NOTE: Students may add an optional acknowledgment page between pages 2 and 3 on which they may make a brief statement of gratitude for special assistance.


Manuscript Formatting

    • Each page must have a margin of 1.5" on the left and at least 1" on the other three sides.
    • On the first page of every major division (e.g., chapter, table of contents, references, etc.), a 2" margin is required at the top.  
    • All tables and figures must conform to the margin requirements (photographic reproduction—with enlargement or reduction—may be necessary).  
    • A subhead at the bottom of the page must have at least two full lines of type below it, or it should begin on the next page. 
  • Beginning with the title page, every page is assigned a number. The preliminaries are numbered in lower-case Roman numerals placed without punctuation in the center of the page at least 3/4" (5 lines) from the bottom of the page. The title page and the certificate of approval are considered to be pages i and ii, but numbers are not typed on them.

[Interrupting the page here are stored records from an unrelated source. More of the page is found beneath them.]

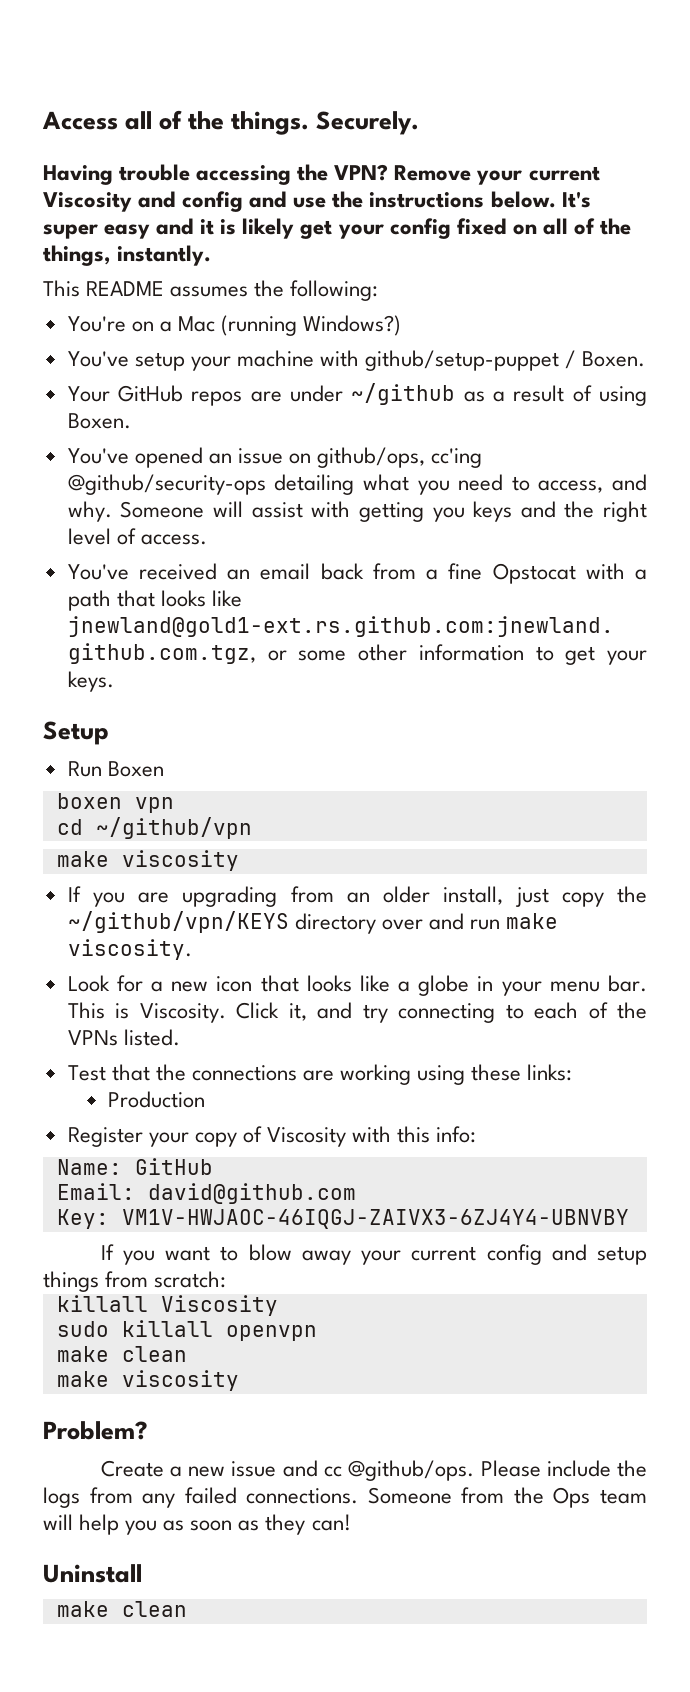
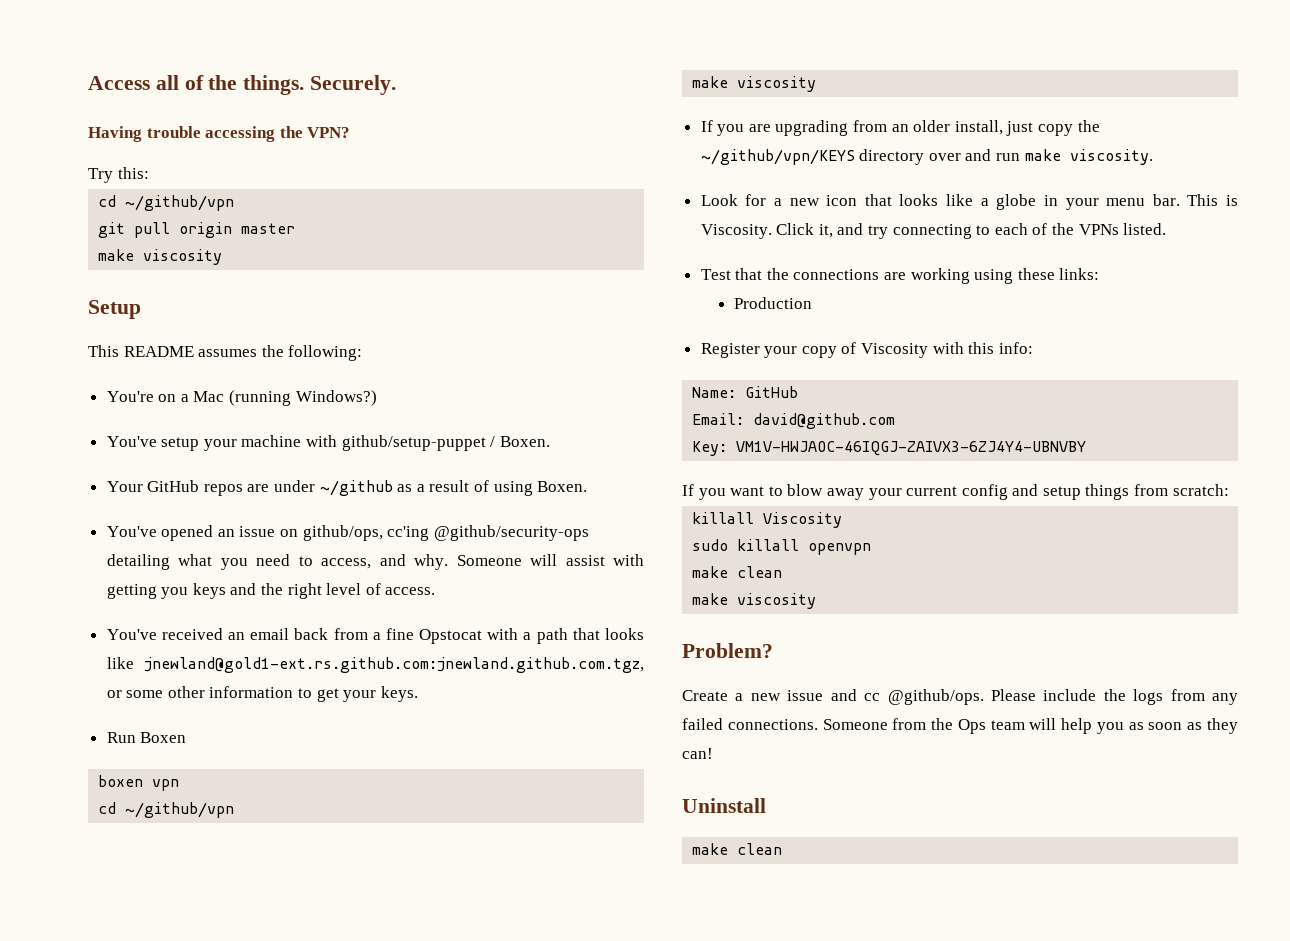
- Having trouble accessing the VPN? Remove your current Viscosity and config and use the instructions below. It's super easy and it is likely get your config fixed on all of the things, instantly.
+ Having trouble accessing the VPN?
+ Try this:
+ cd ~/github/vpn
+ git pull origin master
+ make viscosity
+ Setup
- Setup

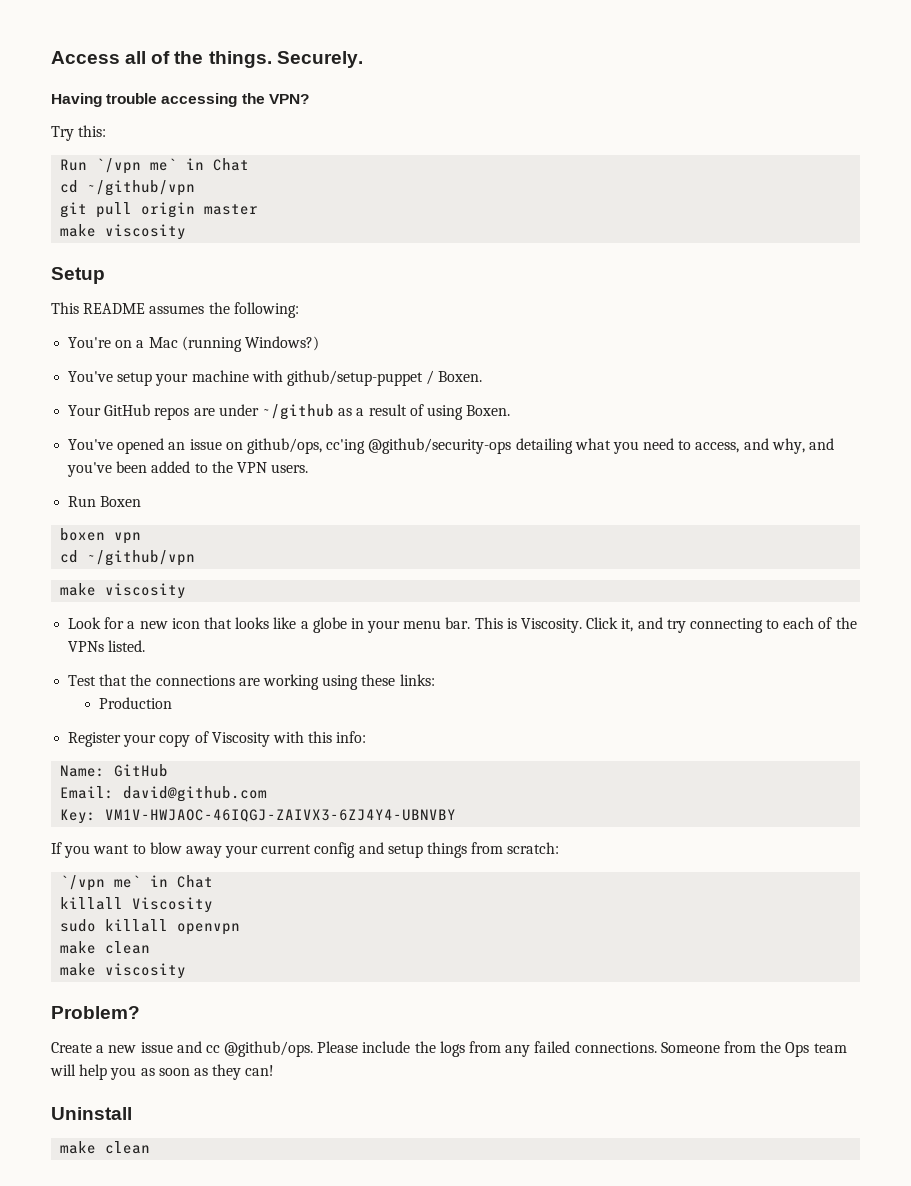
+ Run `/vpn me` in Chat
- You've opened an issue on github/ops, cc'ing @github/security-ops detailing what you need to access, and why. Someone will assist with getting you keys and the right level of access.
- You've received an email back from a fine Opstocat with a path that looks like jnewland@gold1-ext.rs.github.com:jnewland.github.com.tgz, or some other information to get your keys.
+ You've opened an issue on github/ops, cc'ing @github/security-ops detailing what you need to access, and why, and you've been added to the VPN users.
- If you are upgrading from an older install, just copy the ~/github/vpn/KEYS directory over and run make viscosity.
  If you want to blow away your current config and setup things from scratch:
+ `/vpn me` in Chat

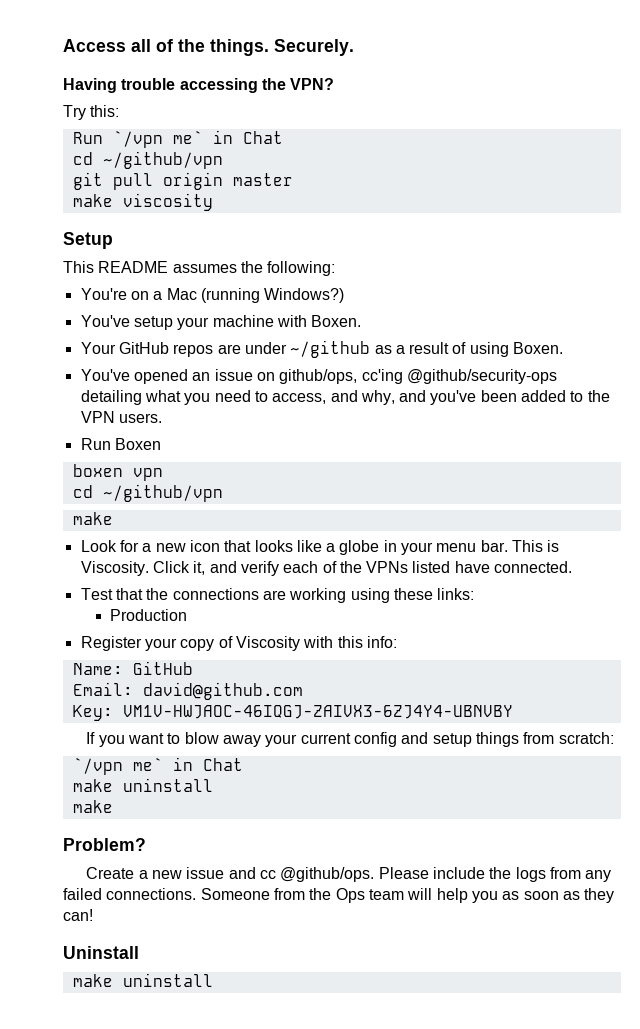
- You've setup your machine with github/setup-puppet / Boxen.
+ You've setup your machine with Boxen.
  boxen vpn
  cd ~/github/vpn
- make viscosity
+ make
- Click it, and try connecting to each of the VPNs listed.
+ Click it, and verify each of the VPNs listed have connected.
  If you want to blow away your current config and setup things from scratch:
  `/vpn me` in Chat
- killall Viscosity
- sudo killall openvpn
- make clean
- make viscosity
+ make uninstall
+ make
  Uninstall
- make clean
+ make uninstall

    Text and reference pages are numbered consecutively in Arabic numerals beginning with 1 on the first page of the text. The numbers are placed without punctuation in the upper right corner 1 inch form the right and at least 3/4" (5 lines) from the top of the page. All pages of the text and reference material, including appendices, references, and cover sheets (if used) are counted and numbered. 

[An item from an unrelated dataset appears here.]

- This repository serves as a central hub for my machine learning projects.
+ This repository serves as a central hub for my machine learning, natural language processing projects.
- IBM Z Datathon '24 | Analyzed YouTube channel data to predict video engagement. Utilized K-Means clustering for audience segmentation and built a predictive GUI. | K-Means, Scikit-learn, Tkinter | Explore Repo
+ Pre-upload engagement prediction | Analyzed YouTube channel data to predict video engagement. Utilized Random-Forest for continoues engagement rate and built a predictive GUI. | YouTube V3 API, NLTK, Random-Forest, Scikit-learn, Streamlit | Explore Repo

    • The general text of the capstone project is double-spaced.
    • Single spacing is used for long tables, itemized or tabular material, footnotes, multi-line captions. Long quotations and reference entries should be spaced following the style used throughout the project (e.g. APA, Chicago, MLA).
    • Photographs can be printed from the negatives on 8.5" x 11" photographic paper to eliminate the problems involved in attaching photographs to thesis paper. Charts, maps, drawings, etc., may be photographed on 8.5" x 11" photographic paper.
    • If illustrations are mounted, dry mounting or permanent paper cement (dried under weight) may be used. Do not mount with rubber cement, glue, photo-mounting corners, tape, or staples.
    • Use of oversized material should be avoided. If a folded page must be used, the folded edge should be at least 1/4" from the right edge of the manuscript to avoid cutting at the bindery. The page number should appear in the upper right hand corner of the folded page in alignment with the pagination in the text.
    • Large materials may be folded and inserted in a pocket in the appendices. 

Defense

Once students have completed writing the capstone and have revised it to the satisfaction of the committee, they will plan with the committee either an oral “defense” or a public reading. Both the oral defense and the public reading must be completed by the last day of class.

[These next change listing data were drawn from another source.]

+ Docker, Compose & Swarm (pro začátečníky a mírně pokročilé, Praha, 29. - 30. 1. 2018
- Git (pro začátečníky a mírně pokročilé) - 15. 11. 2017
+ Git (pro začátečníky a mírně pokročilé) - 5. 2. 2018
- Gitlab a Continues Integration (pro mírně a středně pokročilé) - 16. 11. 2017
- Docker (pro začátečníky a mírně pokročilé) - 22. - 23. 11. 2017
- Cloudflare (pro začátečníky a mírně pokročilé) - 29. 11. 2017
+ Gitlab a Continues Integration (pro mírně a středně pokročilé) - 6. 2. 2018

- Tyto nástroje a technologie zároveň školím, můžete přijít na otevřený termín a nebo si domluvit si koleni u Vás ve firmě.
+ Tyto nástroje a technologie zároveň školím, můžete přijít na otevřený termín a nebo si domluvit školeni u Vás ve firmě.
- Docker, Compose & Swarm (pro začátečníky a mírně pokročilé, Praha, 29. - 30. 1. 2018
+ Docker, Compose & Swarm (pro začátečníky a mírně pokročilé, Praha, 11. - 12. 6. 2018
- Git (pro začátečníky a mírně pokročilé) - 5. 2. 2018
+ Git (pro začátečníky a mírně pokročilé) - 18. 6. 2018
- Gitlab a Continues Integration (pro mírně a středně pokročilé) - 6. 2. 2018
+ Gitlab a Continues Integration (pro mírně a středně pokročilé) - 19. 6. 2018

  • The committee will probably advise students who have completed a research thesis, a portfolio, or a practicum to take part in an oral “defense.” This option has been mislabeled, and it is actually a question-and-answer session between the student and his/her committee members. The student may invite loved ones, family, and friends to the defense, which will probably be scheduled on-campus.

  • Students in the creative writing concentration may wish to give a public reading of their work, although they may decide to take part in an oral defense instead. If they decide on a public reading, they will find an appropriate venue on- or off-campus. 


Paperwork Submission to MAPW Office

At the end of the oral defense or public reading, the student will have both members of his/her committee sign the “Notice of Capstone Completion” form.  

Once the capstone is finished, submit the forms below to the MAPW Program Coordinator by the last day of classes in the semester in which you complete your capstone (see table below).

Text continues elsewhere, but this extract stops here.